Task directions: In the data below, begin at the line with "[257,234,296,246] check ->" and stop after the line with "[476,79,653,93] 8, and"; output those lines exactly and no pictures.

*** Information shown Section Begins ***

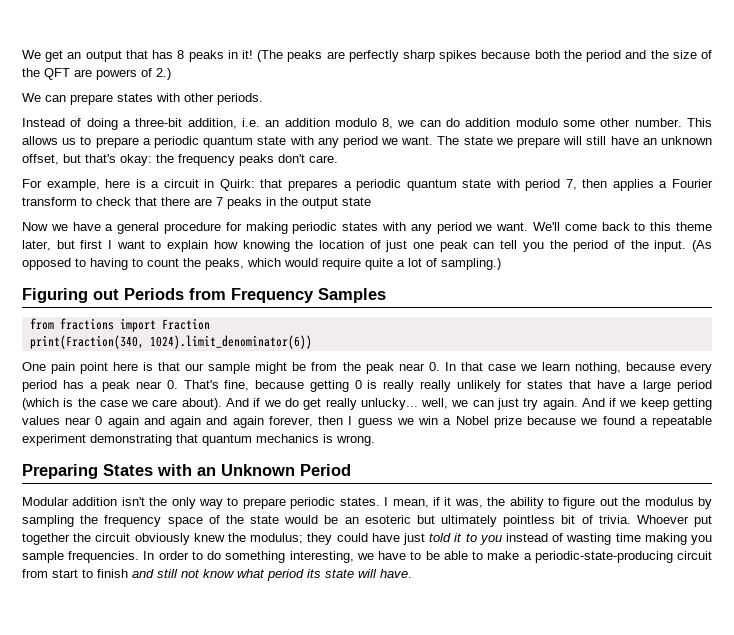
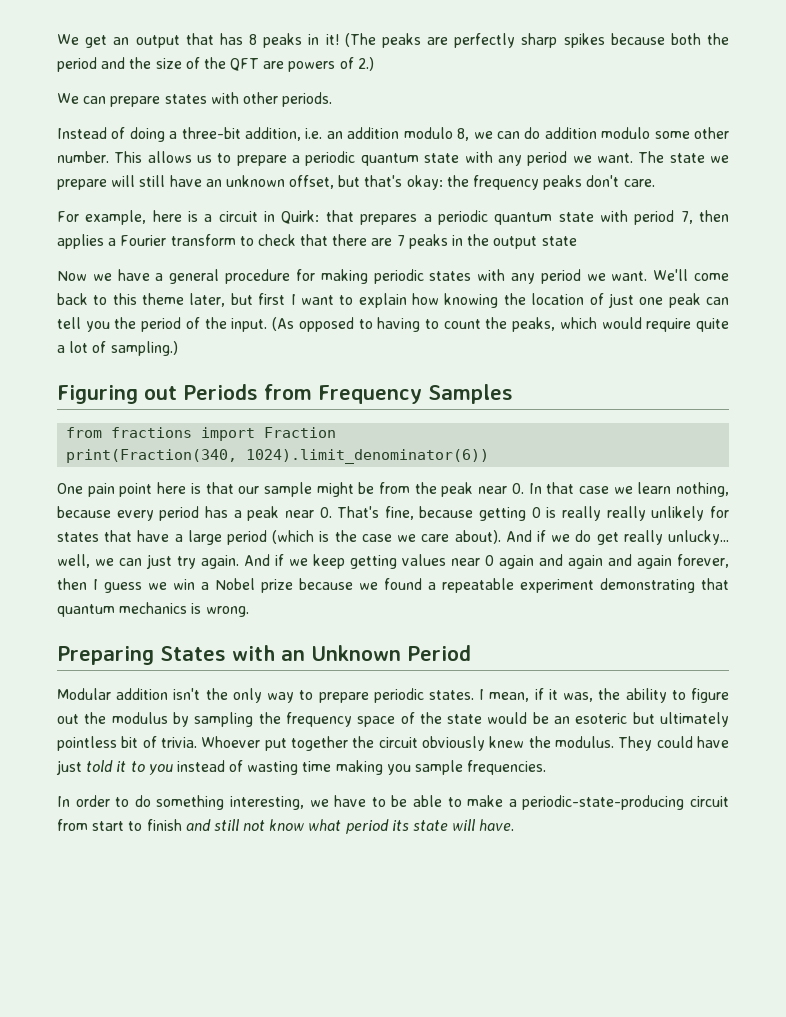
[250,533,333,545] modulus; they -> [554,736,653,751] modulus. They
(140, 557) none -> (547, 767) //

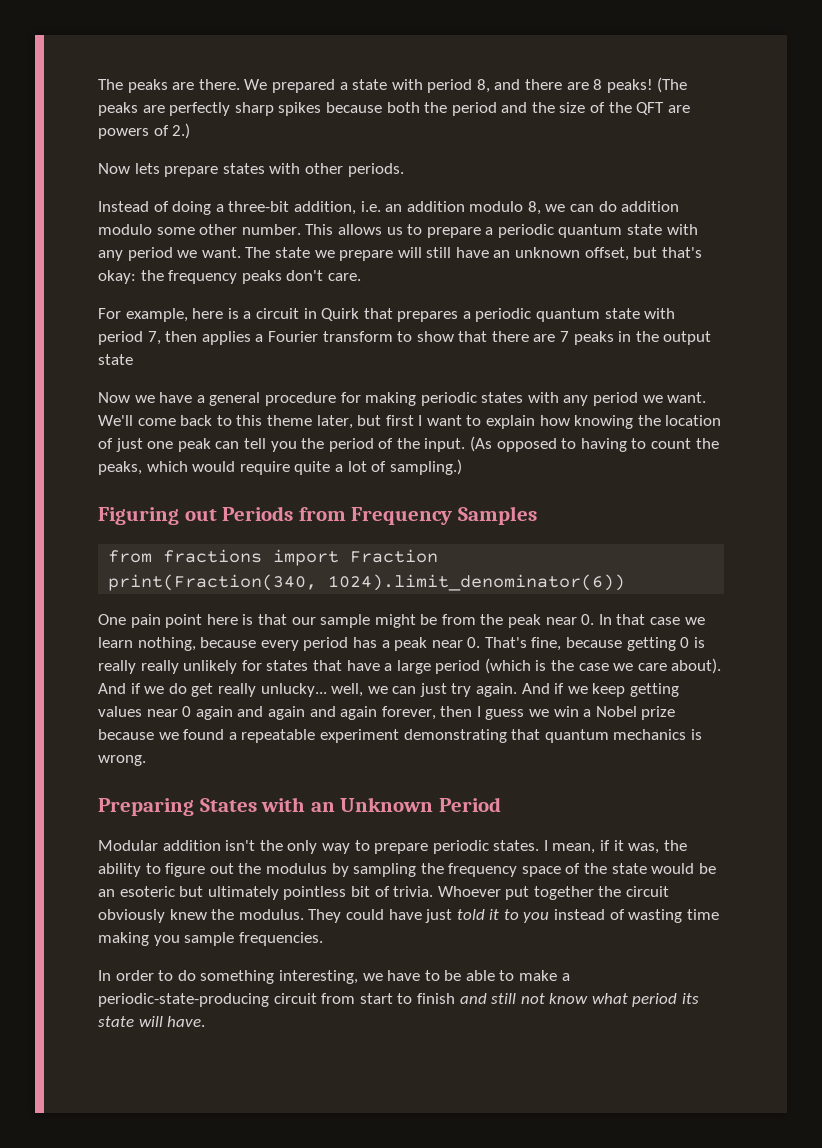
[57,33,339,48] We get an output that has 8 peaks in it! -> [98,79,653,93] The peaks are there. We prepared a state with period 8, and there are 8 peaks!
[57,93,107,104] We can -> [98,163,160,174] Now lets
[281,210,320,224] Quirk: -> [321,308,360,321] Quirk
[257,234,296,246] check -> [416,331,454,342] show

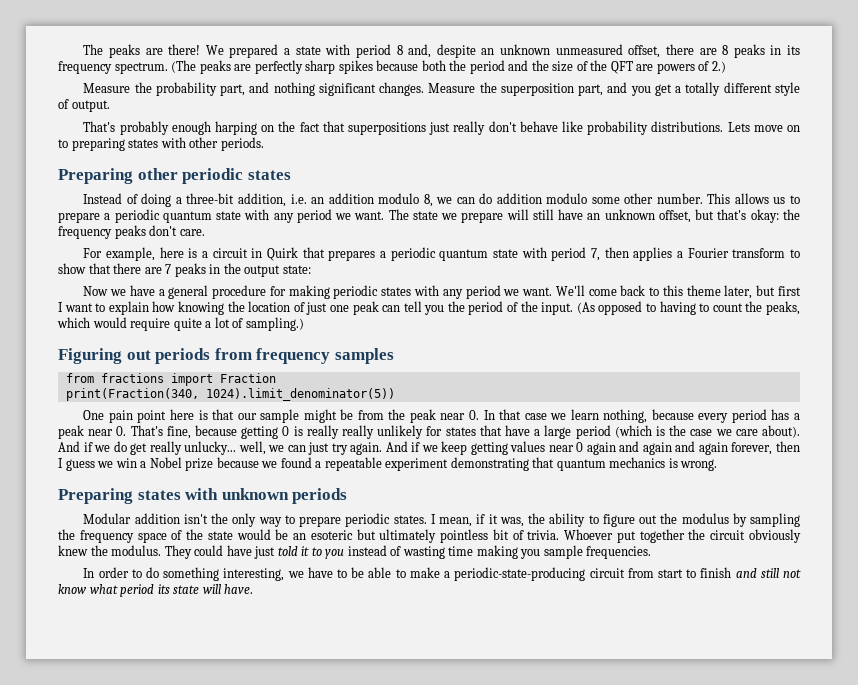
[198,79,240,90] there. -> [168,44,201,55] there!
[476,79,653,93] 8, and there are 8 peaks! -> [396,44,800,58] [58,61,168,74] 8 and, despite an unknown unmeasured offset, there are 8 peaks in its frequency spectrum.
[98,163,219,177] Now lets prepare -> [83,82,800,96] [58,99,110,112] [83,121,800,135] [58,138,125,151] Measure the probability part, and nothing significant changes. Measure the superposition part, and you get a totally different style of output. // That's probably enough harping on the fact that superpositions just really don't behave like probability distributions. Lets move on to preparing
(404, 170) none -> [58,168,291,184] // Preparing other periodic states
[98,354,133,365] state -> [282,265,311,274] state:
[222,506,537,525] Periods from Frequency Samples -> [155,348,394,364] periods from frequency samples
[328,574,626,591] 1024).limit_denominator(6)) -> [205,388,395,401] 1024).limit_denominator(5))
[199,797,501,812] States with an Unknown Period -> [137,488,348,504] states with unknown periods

*** Information shown Section Ends ***

Task result:
[257,234,296,246] check -> [416,331,454,342] show

[198,79,240,90] there. -> [168,44,201,55] there!
[476,79,653,93] 8, and there are 8 peaks! -> [396,44,800,58] [58,61,168,74] 8 and, despite an unknown unmeasured offset, there are 8 peaks in its frequency spectrum.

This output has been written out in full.